Top of GIVEN INFORMATION
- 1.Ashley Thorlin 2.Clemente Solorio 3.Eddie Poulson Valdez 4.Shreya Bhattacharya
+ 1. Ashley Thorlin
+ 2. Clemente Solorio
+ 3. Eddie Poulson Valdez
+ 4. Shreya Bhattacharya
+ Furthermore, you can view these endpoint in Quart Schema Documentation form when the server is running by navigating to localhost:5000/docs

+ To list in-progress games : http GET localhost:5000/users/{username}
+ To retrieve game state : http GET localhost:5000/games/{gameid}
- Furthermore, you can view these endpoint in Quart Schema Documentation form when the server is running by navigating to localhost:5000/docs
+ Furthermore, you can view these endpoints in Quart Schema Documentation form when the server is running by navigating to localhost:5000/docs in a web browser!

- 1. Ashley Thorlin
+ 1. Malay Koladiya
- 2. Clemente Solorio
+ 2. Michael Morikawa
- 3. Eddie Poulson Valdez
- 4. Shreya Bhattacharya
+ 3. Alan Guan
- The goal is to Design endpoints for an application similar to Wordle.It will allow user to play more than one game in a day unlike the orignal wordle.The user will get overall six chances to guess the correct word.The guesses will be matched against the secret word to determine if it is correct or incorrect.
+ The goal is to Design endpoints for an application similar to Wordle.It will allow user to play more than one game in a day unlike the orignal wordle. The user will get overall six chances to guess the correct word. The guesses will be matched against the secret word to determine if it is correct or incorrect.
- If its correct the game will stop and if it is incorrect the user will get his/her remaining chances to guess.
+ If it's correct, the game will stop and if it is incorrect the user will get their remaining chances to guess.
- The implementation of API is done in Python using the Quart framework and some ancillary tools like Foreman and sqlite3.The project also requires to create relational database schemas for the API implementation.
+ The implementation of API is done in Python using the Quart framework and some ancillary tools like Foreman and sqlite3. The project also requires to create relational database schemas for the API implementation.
Bottom of GIVEN INFORMATION
Top of GIVEN INFORMATION
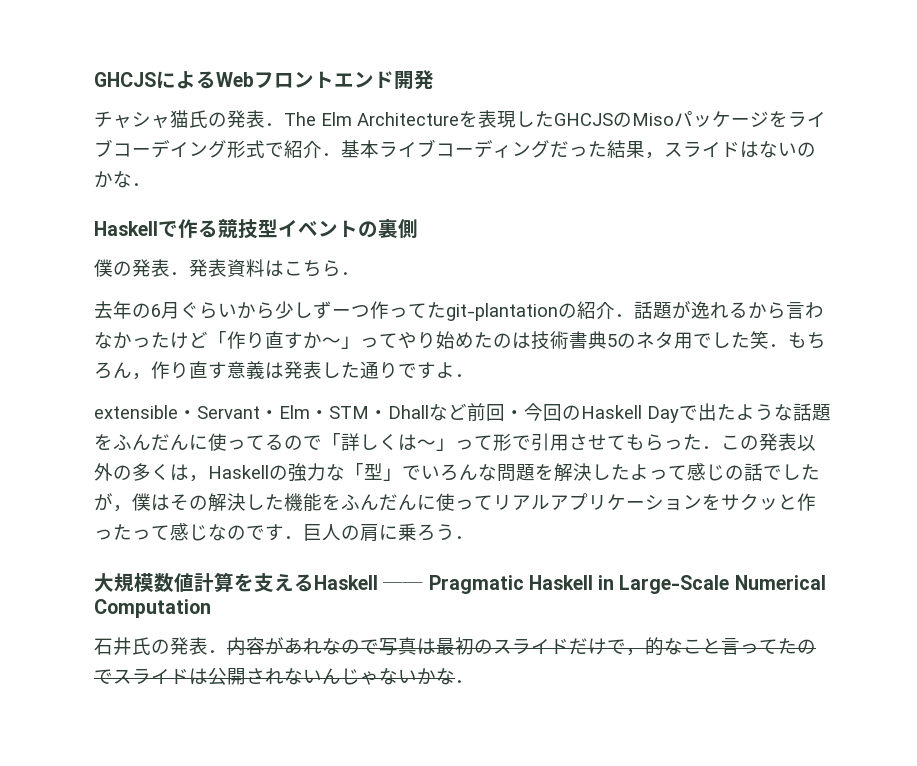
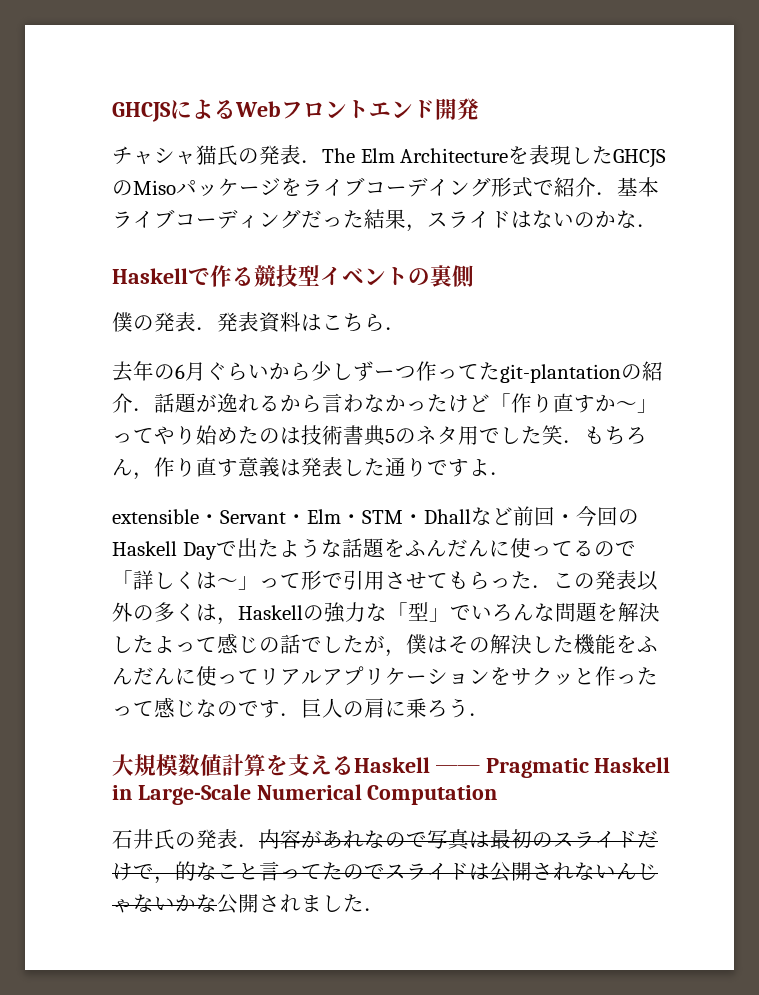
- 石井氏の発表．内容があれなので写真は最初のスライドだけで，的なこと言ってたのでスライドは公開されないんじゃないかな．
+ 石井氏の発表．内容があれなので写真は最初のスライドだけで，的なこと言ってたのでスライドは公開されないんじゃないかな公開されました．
Bottom of GIVEN INFORMATION
Top of GIVEN INFORMATION
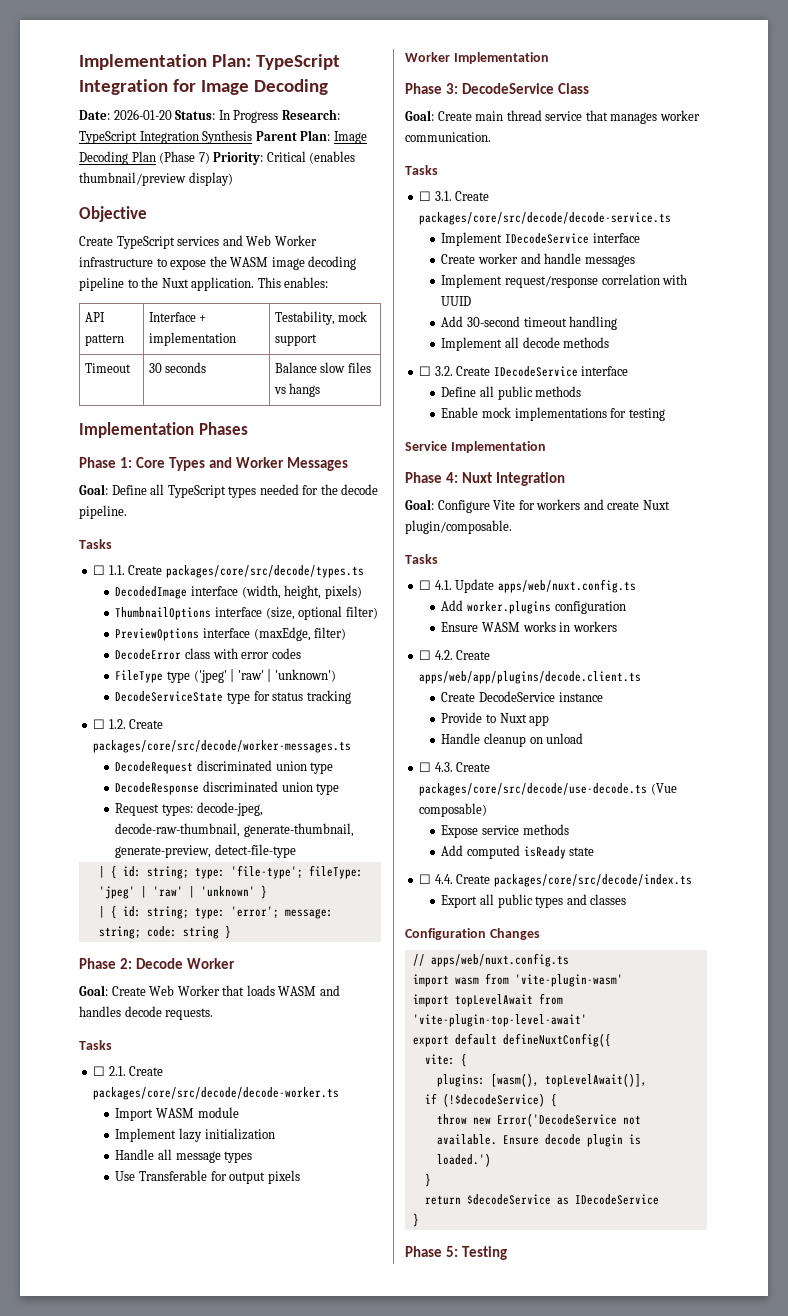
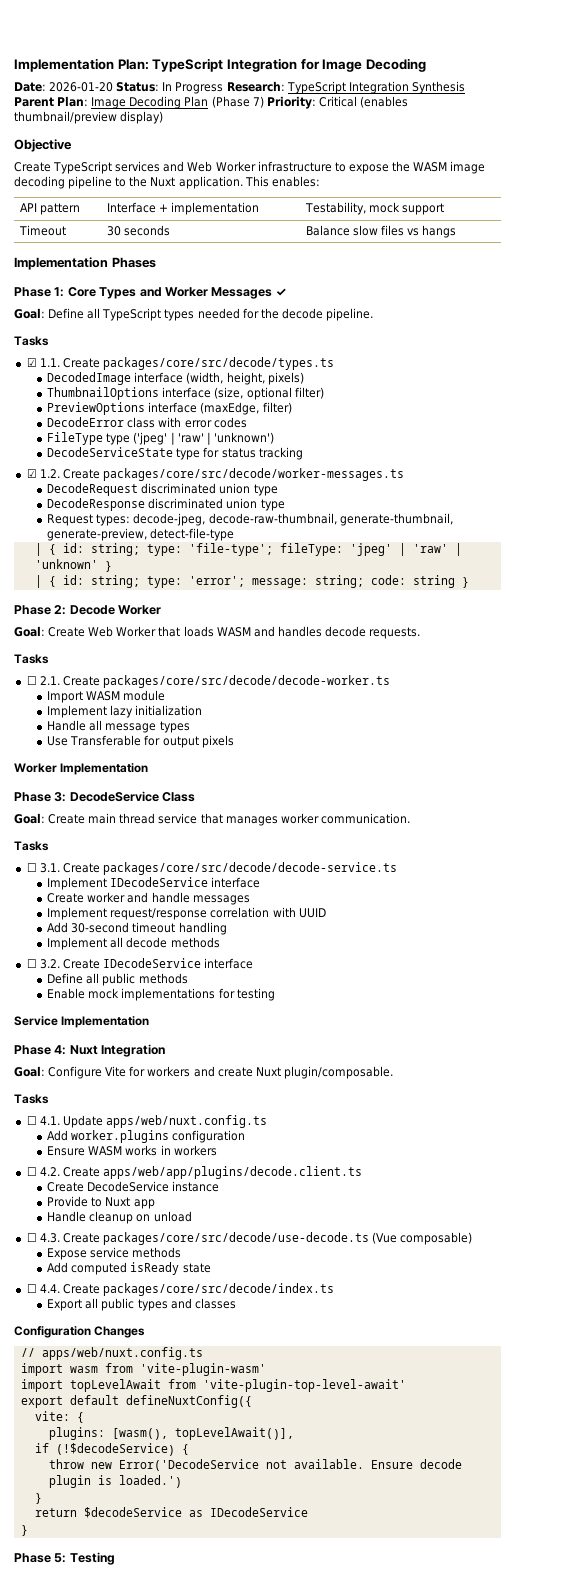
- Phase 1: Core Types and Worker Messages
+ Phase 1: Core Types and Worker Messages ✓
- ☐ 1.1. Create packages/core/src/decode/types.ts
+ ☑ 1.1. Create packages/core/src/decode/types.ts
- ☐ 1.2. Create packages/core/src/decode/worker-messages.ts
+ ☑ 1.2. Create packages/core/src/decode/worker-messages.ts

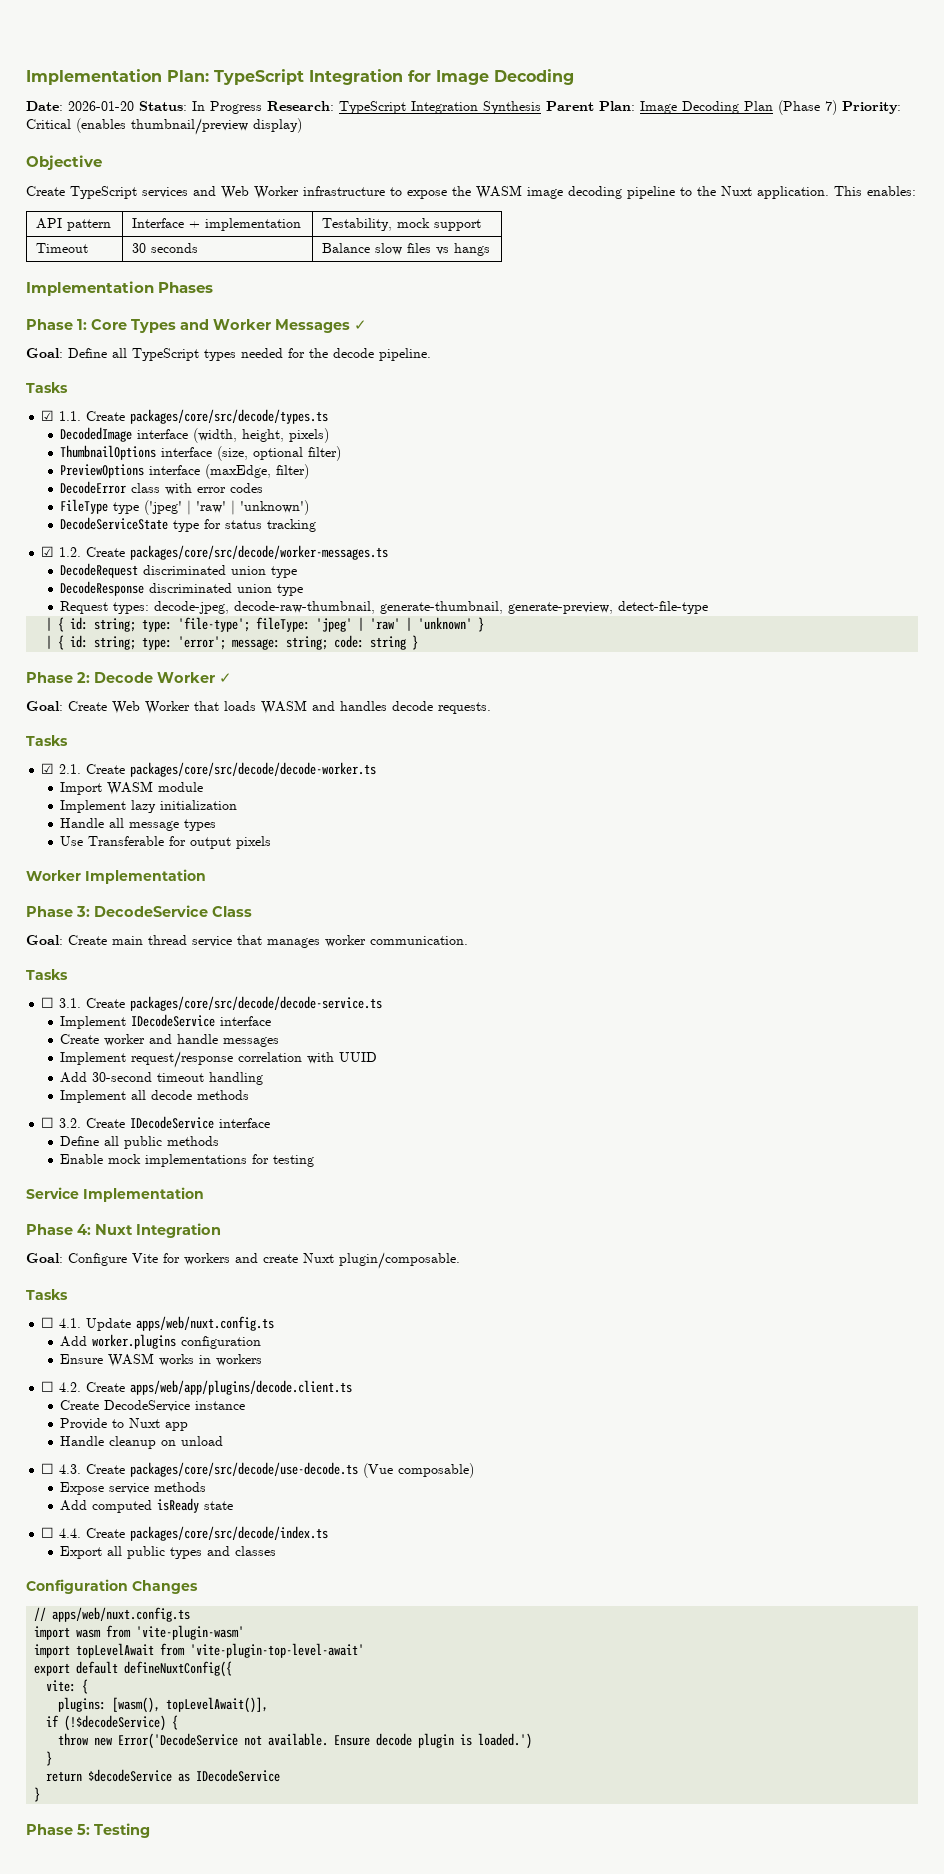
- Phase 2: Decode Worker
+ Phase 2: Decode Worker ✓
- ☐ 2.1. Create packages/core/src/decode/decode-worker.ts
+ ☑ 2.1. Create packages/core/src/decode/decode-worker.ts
Bottom of GIVEN INFORMATION
**EXERCISE DIRECTIONS:**
Go back to the listing above and write out the lines starting at the one with "Worker Messages ✓" and ending at the one with "Decode Worker ✓", inclusive, exactly and without pictures.

**SOLUTION TO THIS PROBLEM:**
+ Phase 1: Core Types and Worker Messages ✓
- ☐ 1.1. Create packages/core/src/decode/types.ts
+ ☑ 1.1. Create packages/core/src/decode/types.ts
- ☐ 1.2. Create packages/core/src/decode/worker-messages.ts
+ ☑ 1.2. Create packages/core/src/decode/worker-messages.ts

- Phase 2: Decode Worker
+ Phase 2: Decode Worker ✓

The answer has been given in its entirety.